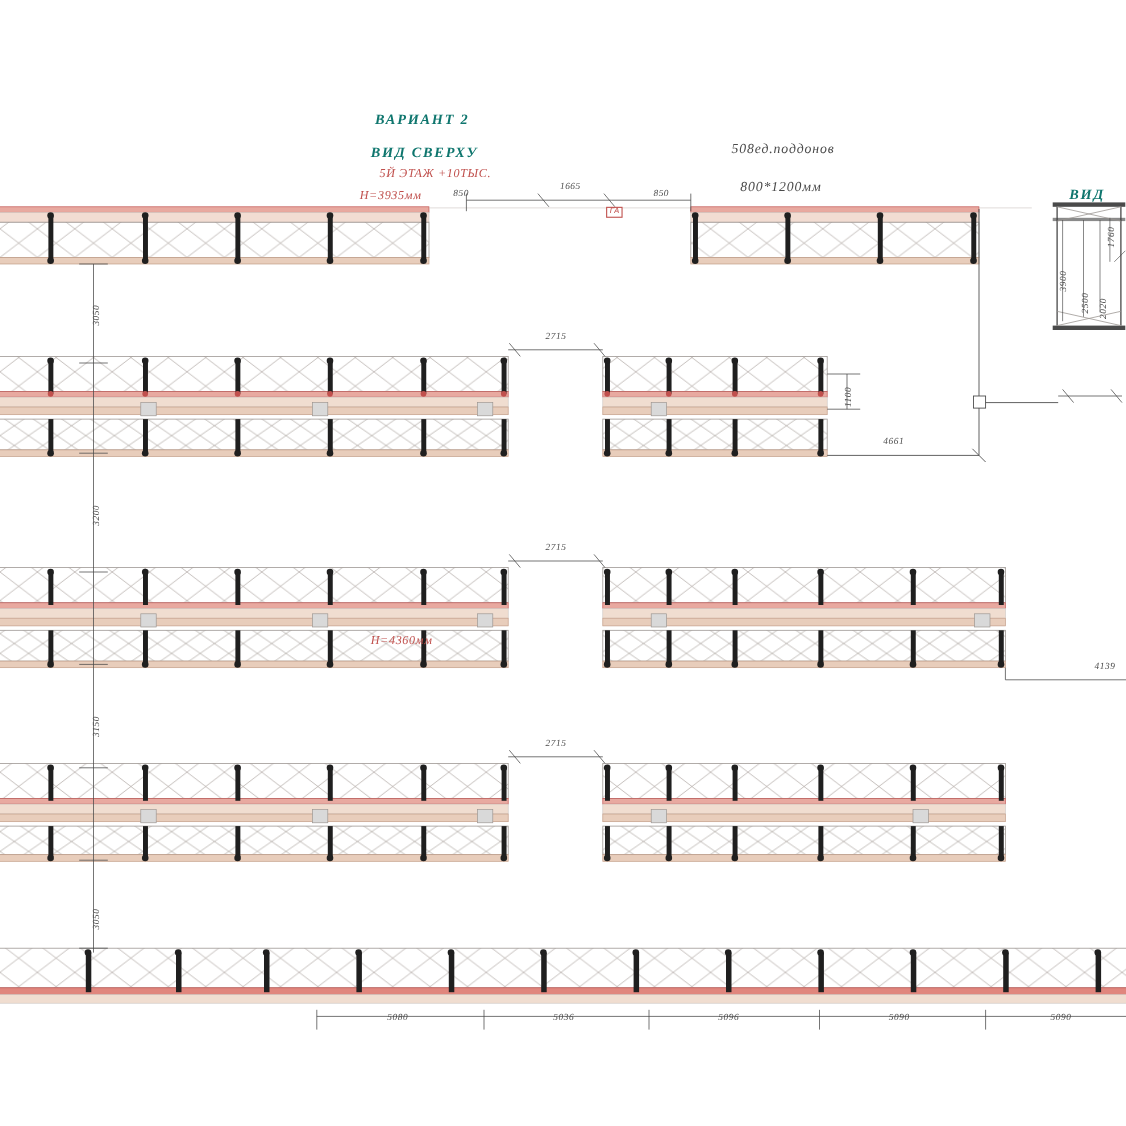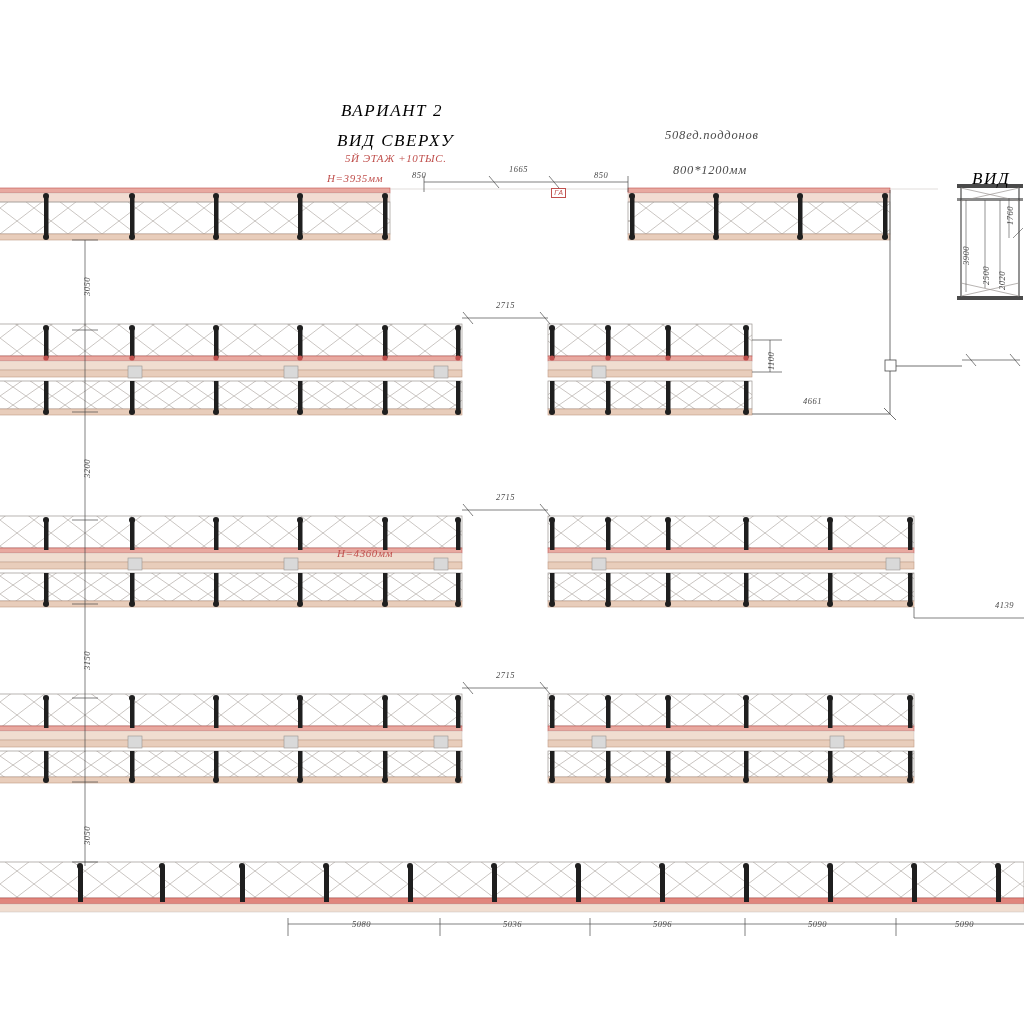"ВАРИАНТ 2" .title-main { color: #000000 -> #0f766e; font-size: 17px -> 13px; font-weight: normal -> bold }
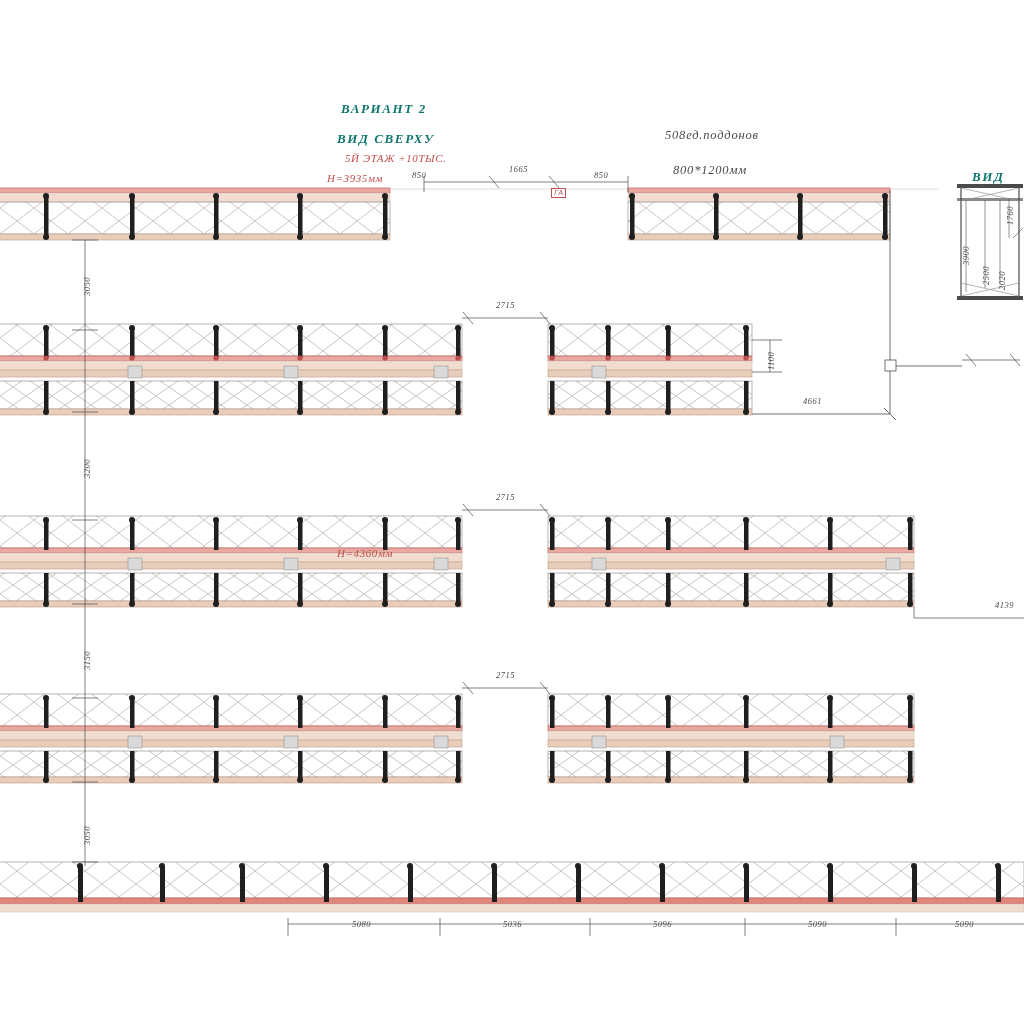"H=4360мм" div.t { top: 547px -> 576px }
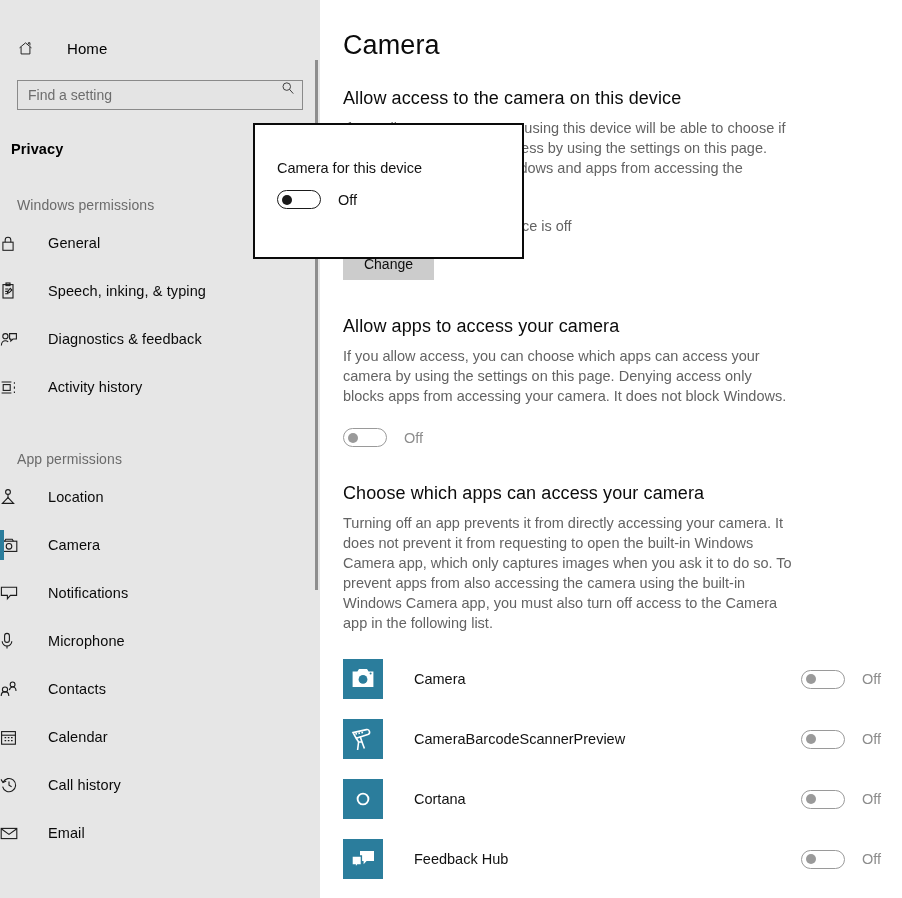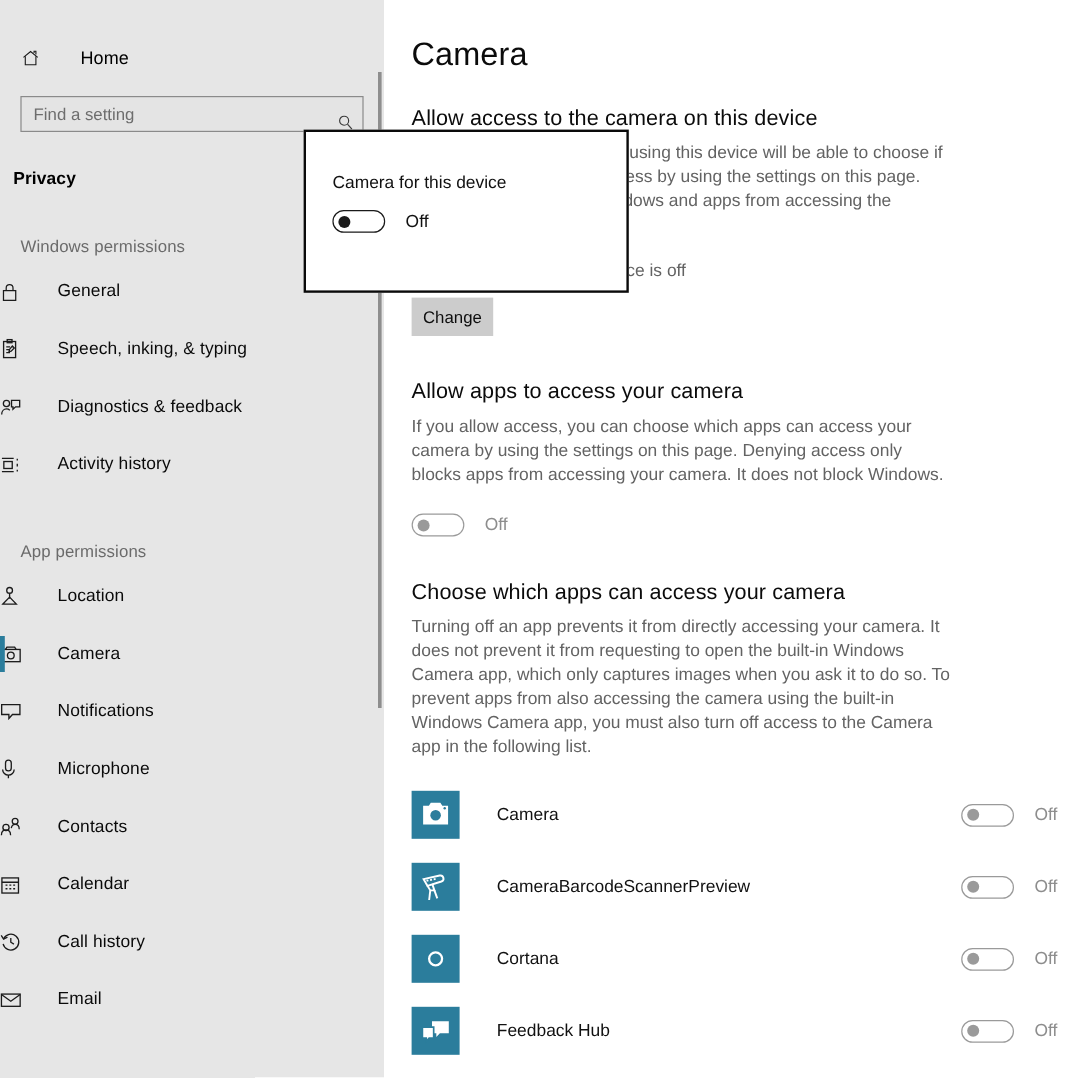"Find a setting" .search-wrap { align-items: flex-end -> flex-start }
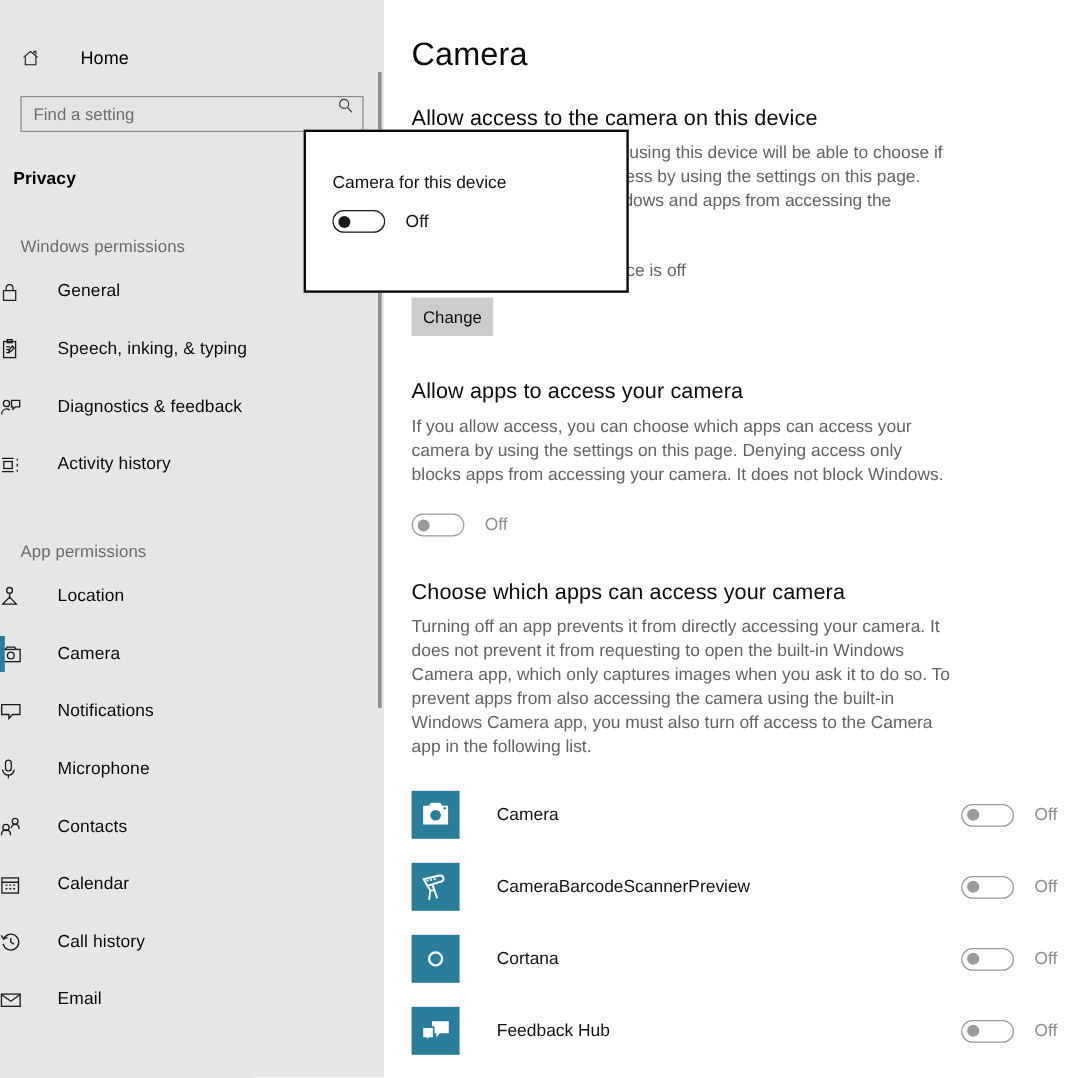"Camera for this device" #popup { top: 108px -> 123px }
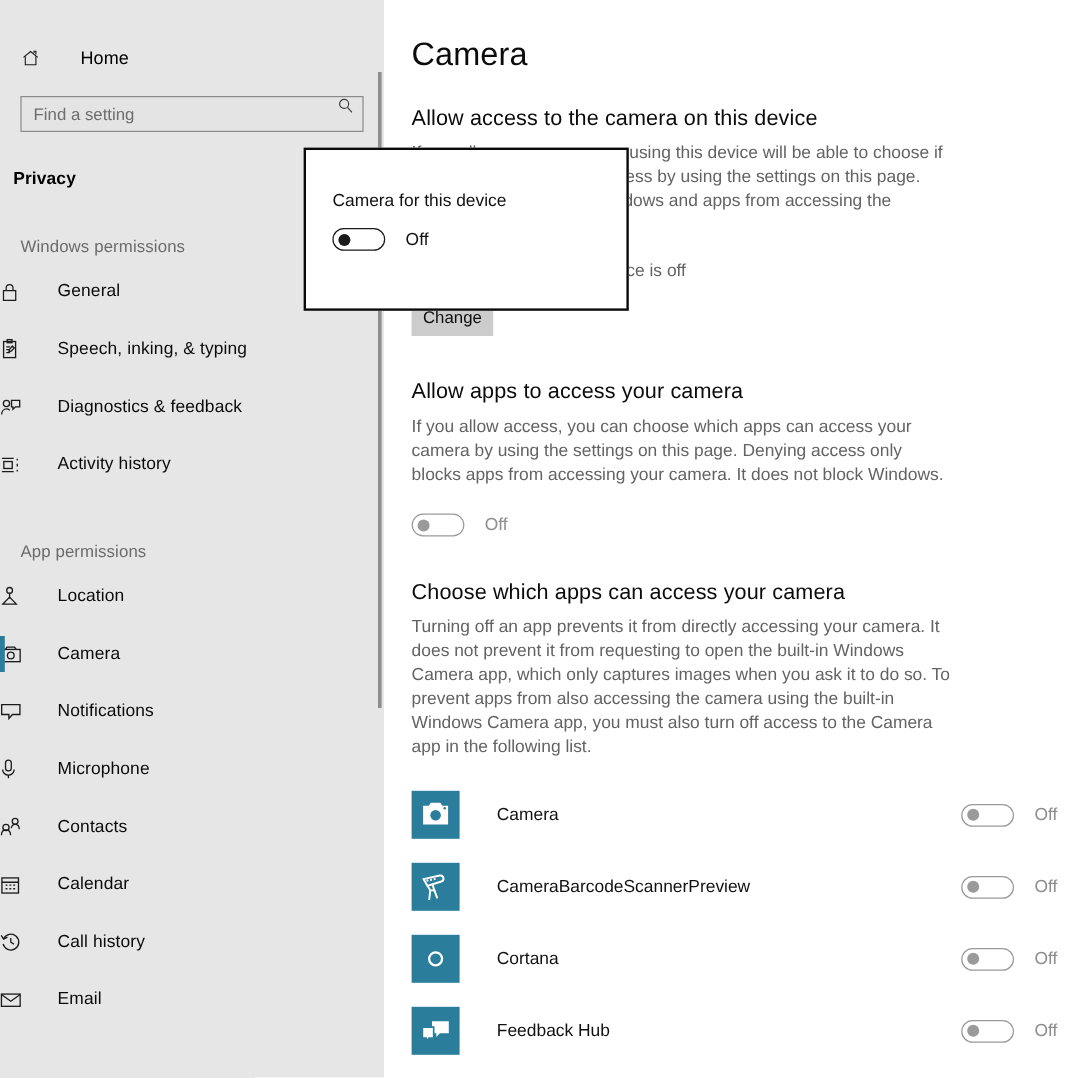"Change" .change-btn { width: 68px -> 91px }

----

[TASK DIRECTIONS]:
Exclude every image and return the material above exactly.

[SOLVED PROBLEM]:
"ВАРИАНТ 2" .title-main { color: #000000 -> #0f766e; font-size: 17px -> 13px; font-weight: normal -> bold }
"H=4360мм" div.t { top: 547px -> 576px }
"Find a setting" .search-wrap { align-items: flex-end -> flex-start }
"Camera for this device" #popup { top: 108px -> 123px }
"Change" .change-btn { width: 68px -> 91px }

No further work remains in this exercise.